Whenever an image turns up, omit it and return the remaining data exactly.

[Extracted data entries]
····················

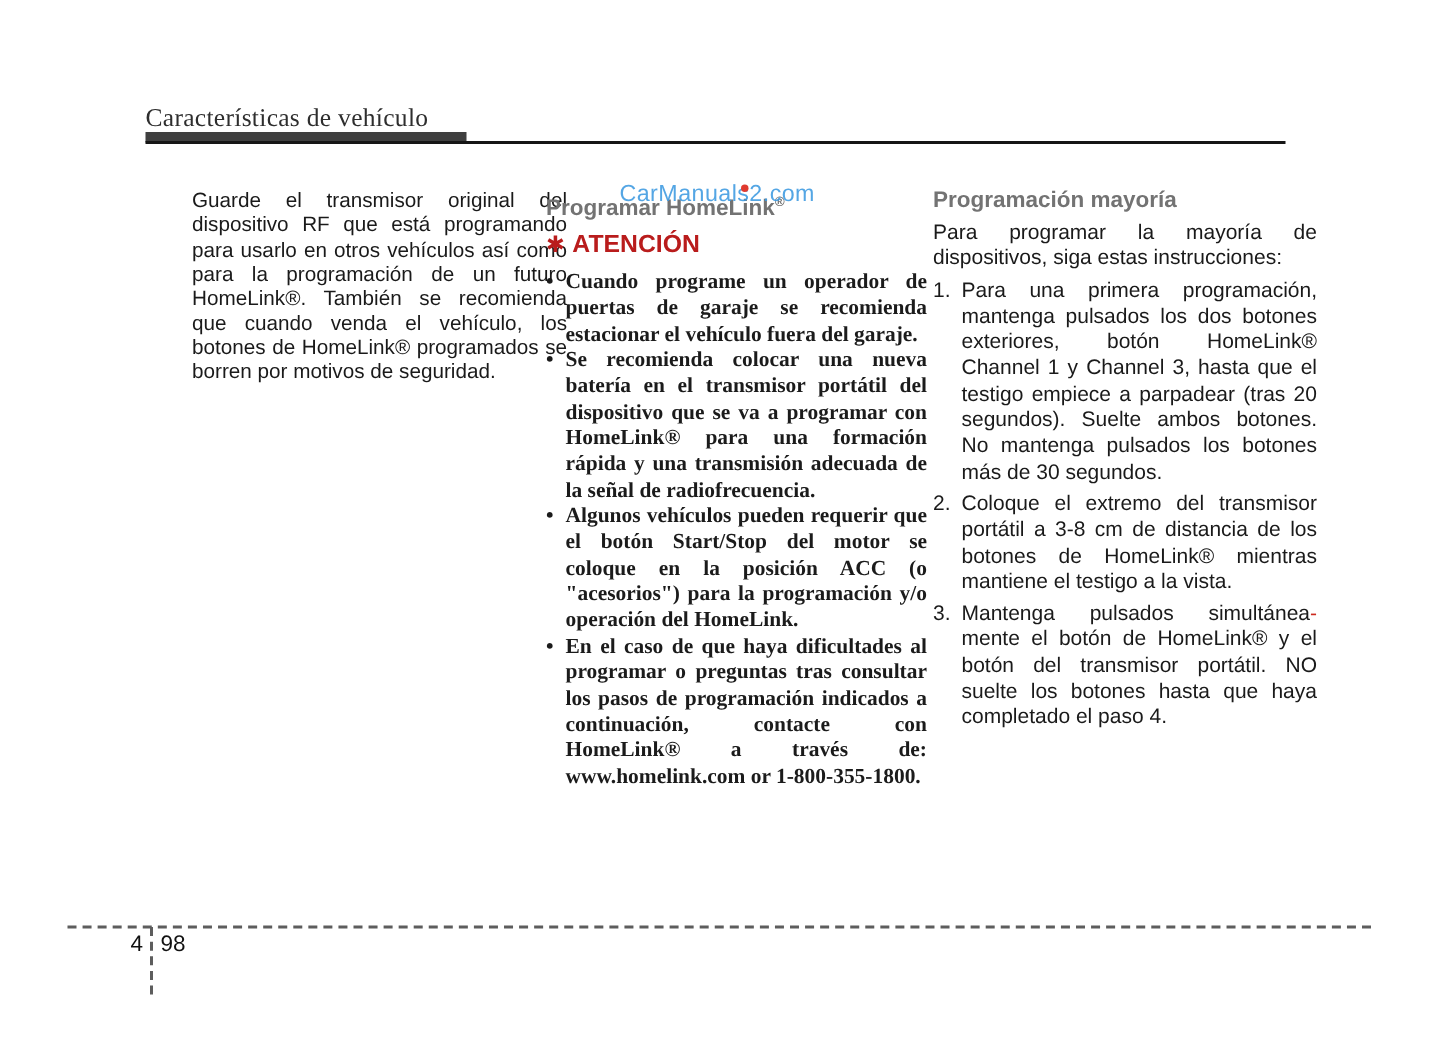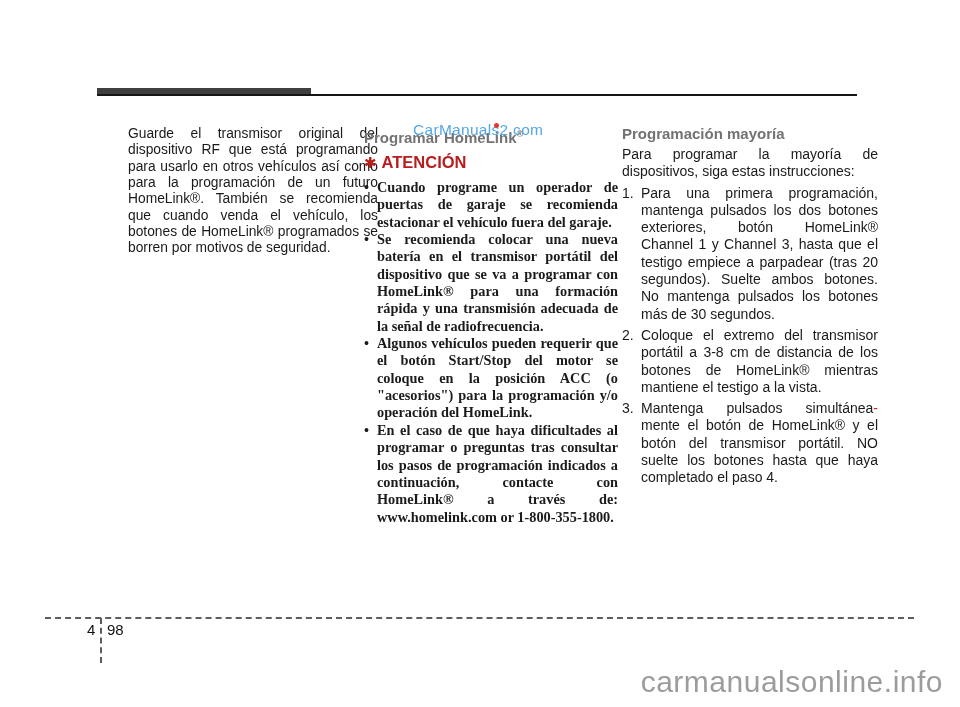"Características de vehículo" div.header-title { html: none -> <div>Características de vehículo</div> }
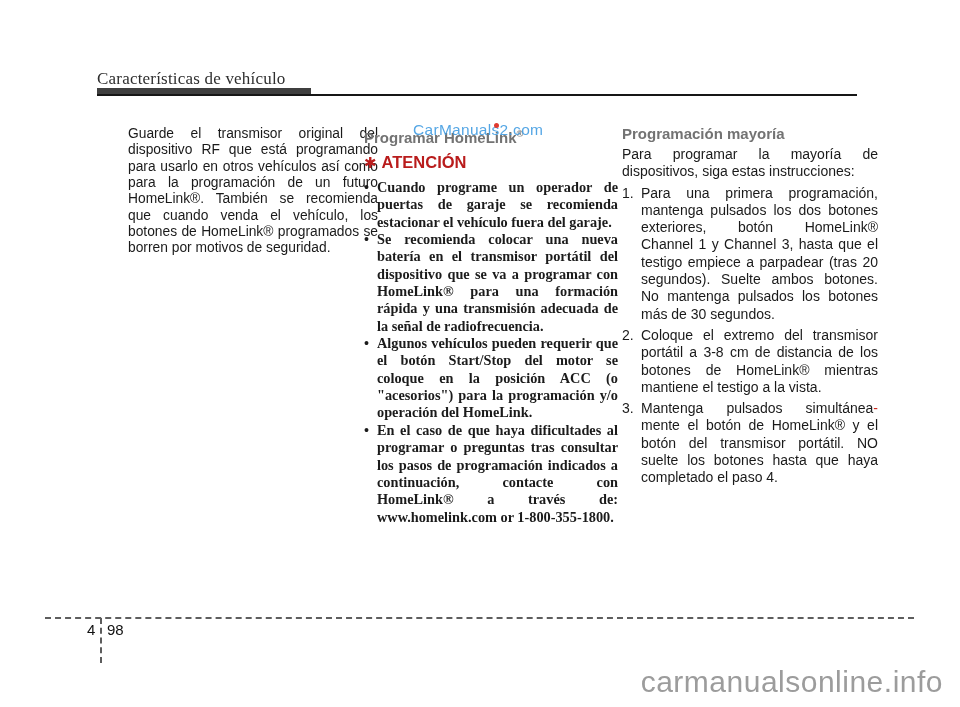"carmanualsonline.info" div.wm-bottom { html: <div>carmanualsonline.info</div> -> none }
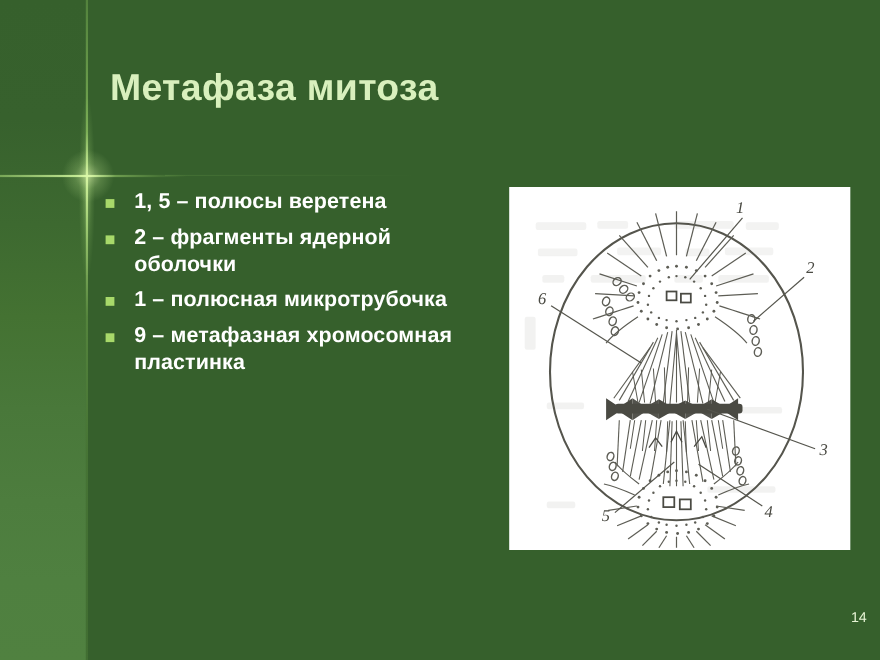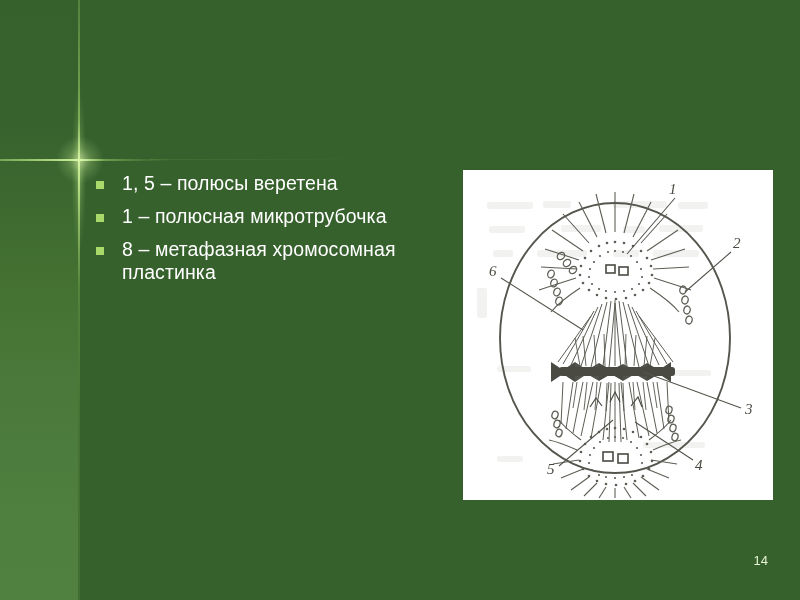"Метафаза митоза" div.title { html: none -> <div>Метафаза митоза</div> }
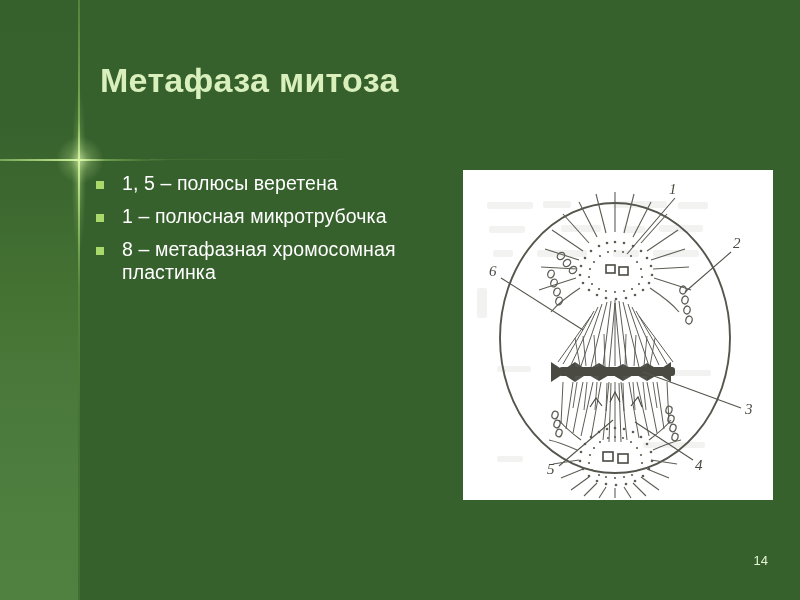"1, 5 – полюсы веретена" .bullet-row { font-weight: none -> bold }
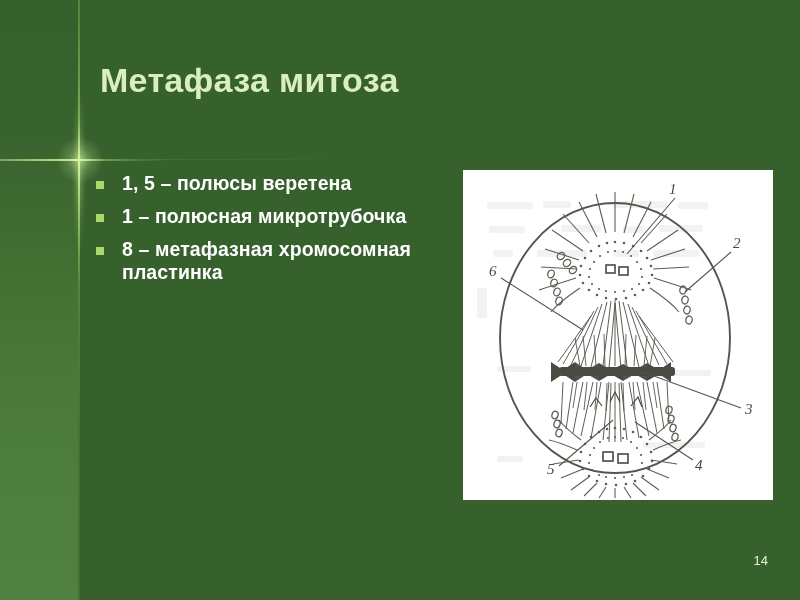"2 – фрагменты ядерной оболочки" div.bullet-row { html: none -> <div> <span></span> <span>2 – фрагменты ядерной оболочки</span> </div> }
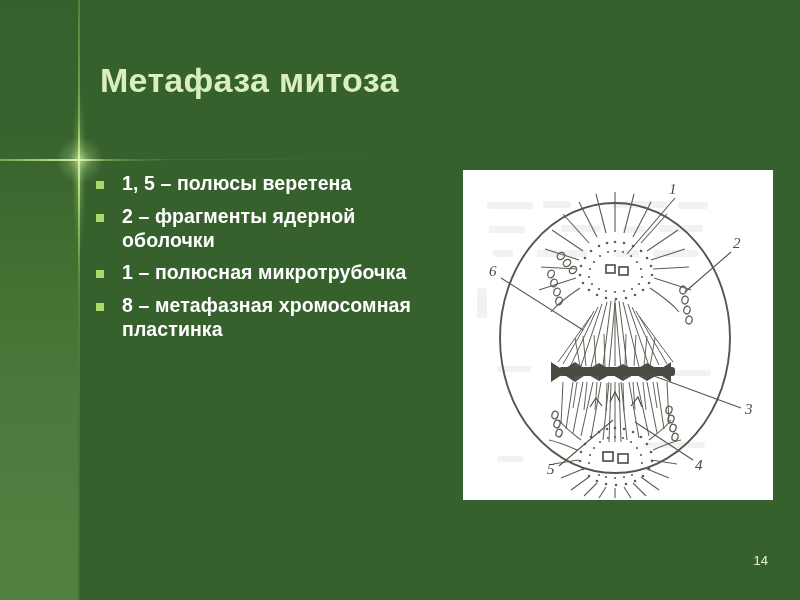"8 – метафазная хромосомная пластинка" span.bullet-text { text: 8 -> 9 }
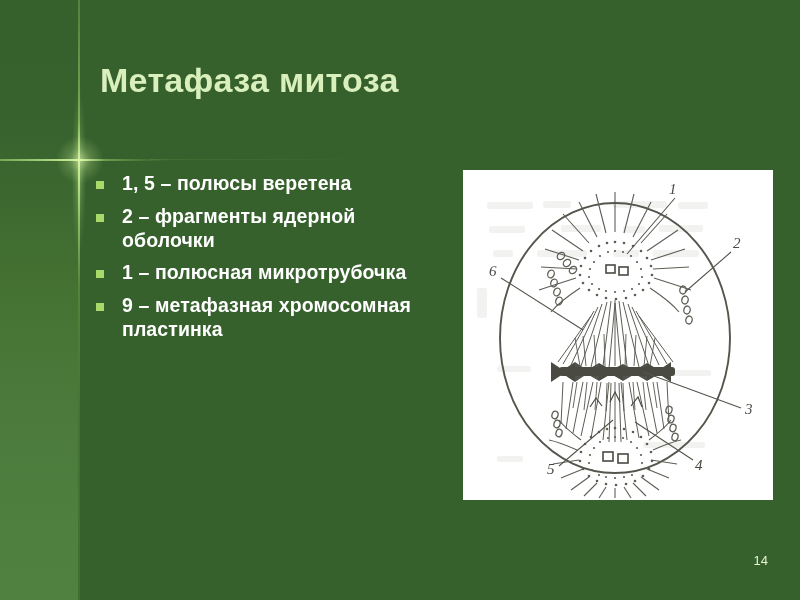"14" .page-number { right: 32px -> 12px }
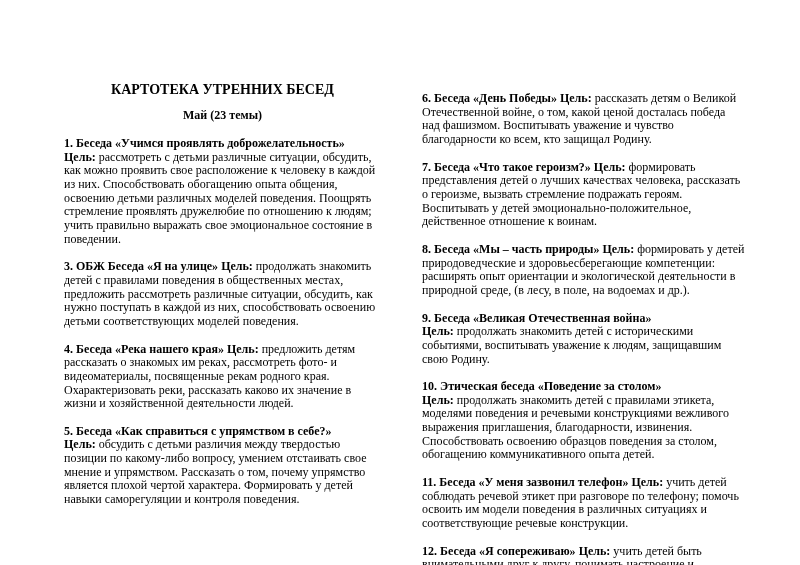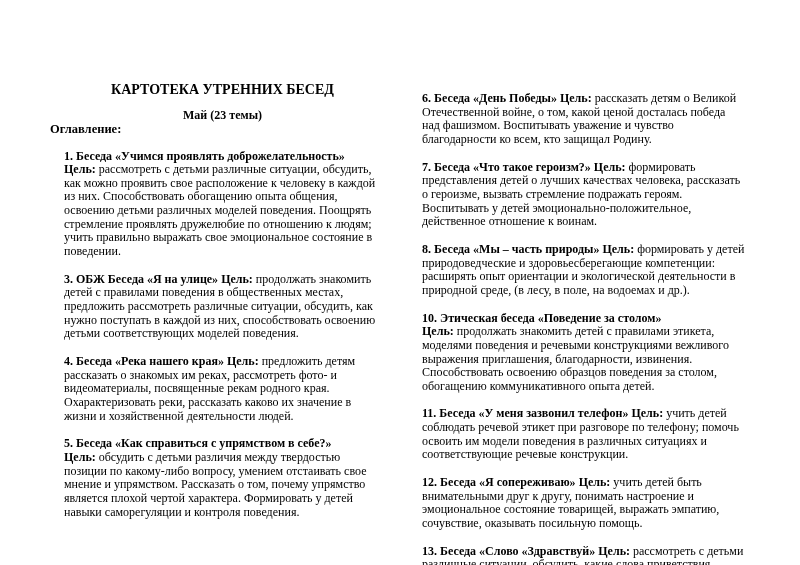"Оглавление:" p.toc-label { html: <p>Оглавление:</p> -> none }
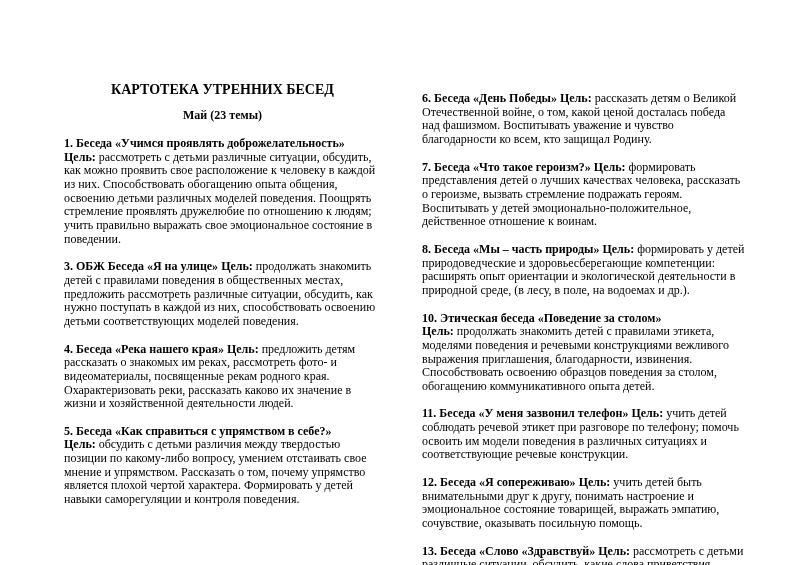"9. Беседа «Великая Отечественная война»" p.item { html: none -> <p> <b>9. Беседа «Великая Отечественная война»</b> <b>Цель:</b> <span>продолжать знакомить детей с историческими событиями, воспитывать уважение к людям, защищавшим свою Родину.</span> </p> }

····················

Exercise solution —
"Características de vehículo" div.header-title { html: none -> <div>Características de vehículo</div> }
"carmanualsonline.info" div.wm-bottom { html: <div>carmanualsonline.info</div> -> none }
"Метафаза митоза" div.title { html: none -> <div>Метафаза митоза</div> }
"1, 5 – полюсы веретена" .bullet-row { font-weight: none -> bold }
"2 – фрагменты ядерной оболочки" div.bullet-row { html: none -> <div> <span></span> <span>2 – фрагменты ядерной оболочки</span> </div> }
"8 – метафазная хромосомная пластинка" span.bullet-text { text: 8 -> 9 }
"14" .page-number { right: 32px -> 12px }
"Оглавление:" p.toc-label { html: <p>Оглавление:</p> -> none }
"9. Беседа «Великая Отечественная война»" p.item { html: none -> <p> <b>9. Беседа «Великая Отечественная война»</b> <b>Цель:</b> <span>продолжать знакомить детей с историческими событиями, воспитывать уважение к людям, защищавшим свою Родину.</span> </p> }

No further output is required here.